PROBLEM DESCRIPTION:
From the entries, return every line where the string "background" shows up.

• • •

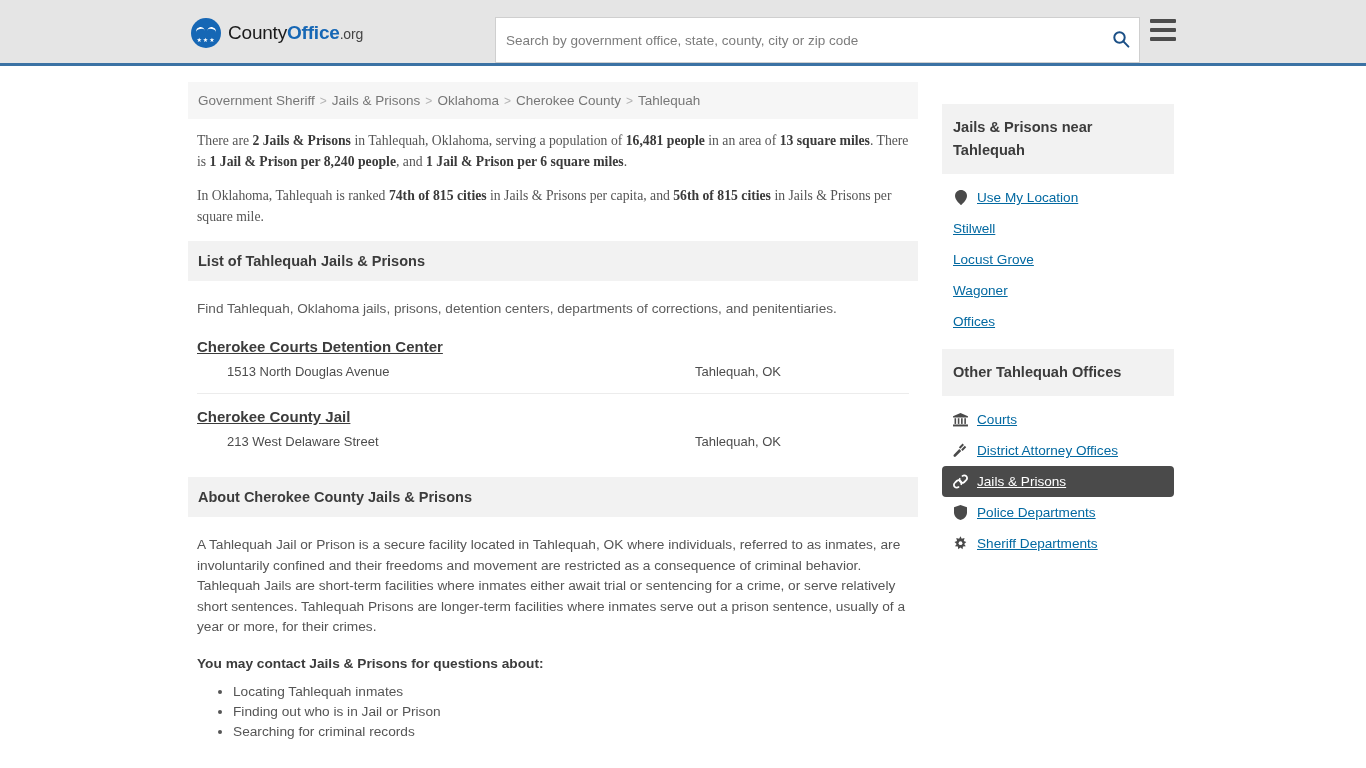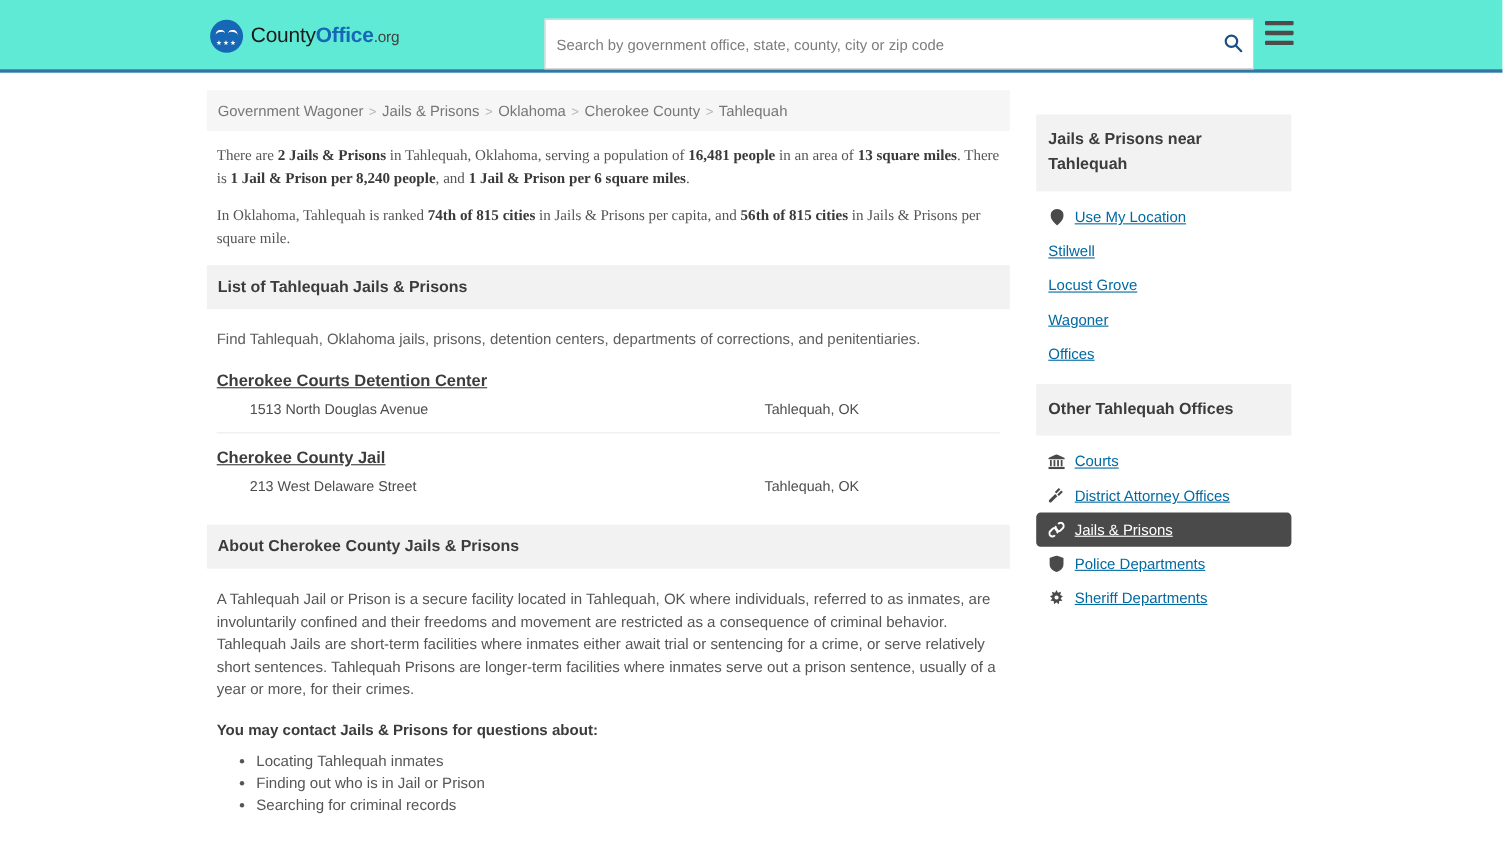--- a/index.html
+++ b/index.html
@@ -15,7 +15,7 @@
   .site-header {
     position: relative;
     height: 66px;
-    background: #5eead4;
+    background: #e5e5e5;
     border-bottom: 3px solid #3b72a4;
     display: flex;
     align-items: center;

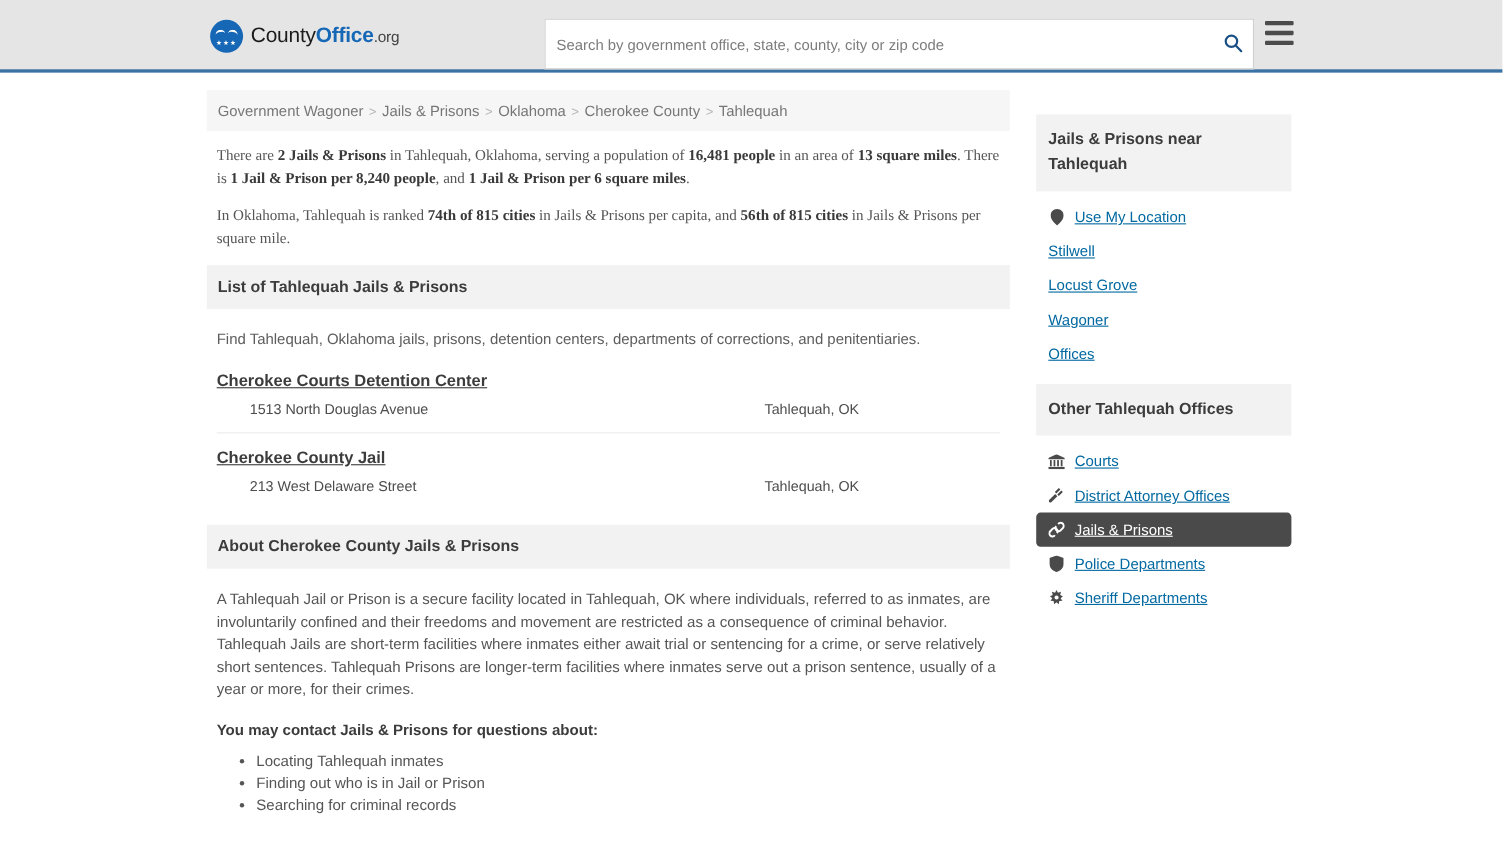--- a/index.html
+++ b/index.html
@@ -234,7 +234,7 @@
     <div class="col-main">
 
 
-      <div class="breadcrumb" id="breadcrumb"><a>Government Wagoner</a><span class="sep">&gt;</span><a>Jails &amp; Prisons</a><span class="sep">&gt;</span><a>Oklahoma</a><span class="sep">&gt;</span><a>Cherokee County</a><span class="sep">&gt;</span><a>Tahlequah</a></div>
+      <div class="breadcrumb" id="breadcrumb"><a>Government Sheriff</a><span class="sep">&gt;</span><a>Jails &amp; Prisons</a><span class="sep">&gt;</span><a>Oklahoma</a><span class="sep">&gt;</span><a>Cherokee County</a><span class="sep">&gt;</span><a>Tahlequah</a></div>
 
       <div class="intro">
         <p id="intro-p1"><span>There are </span><b>2 Jails &amp; Prisons</b><span> in Tahlequah, Oklahoma, serving a population of </span><b>16,481 people</b><span> in an area of </span><b>13 square miles</b><span>. There is </span><b>1 Jail &amp; Prison per 8,240 people</b><span>, and </span><b>1 Jail &amp; Prison per 6 square miles</b><span>.</span></p>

• • •

EXERCISE OUTPUT:
-    background: #5eead4;
+    background: #e5e5e5;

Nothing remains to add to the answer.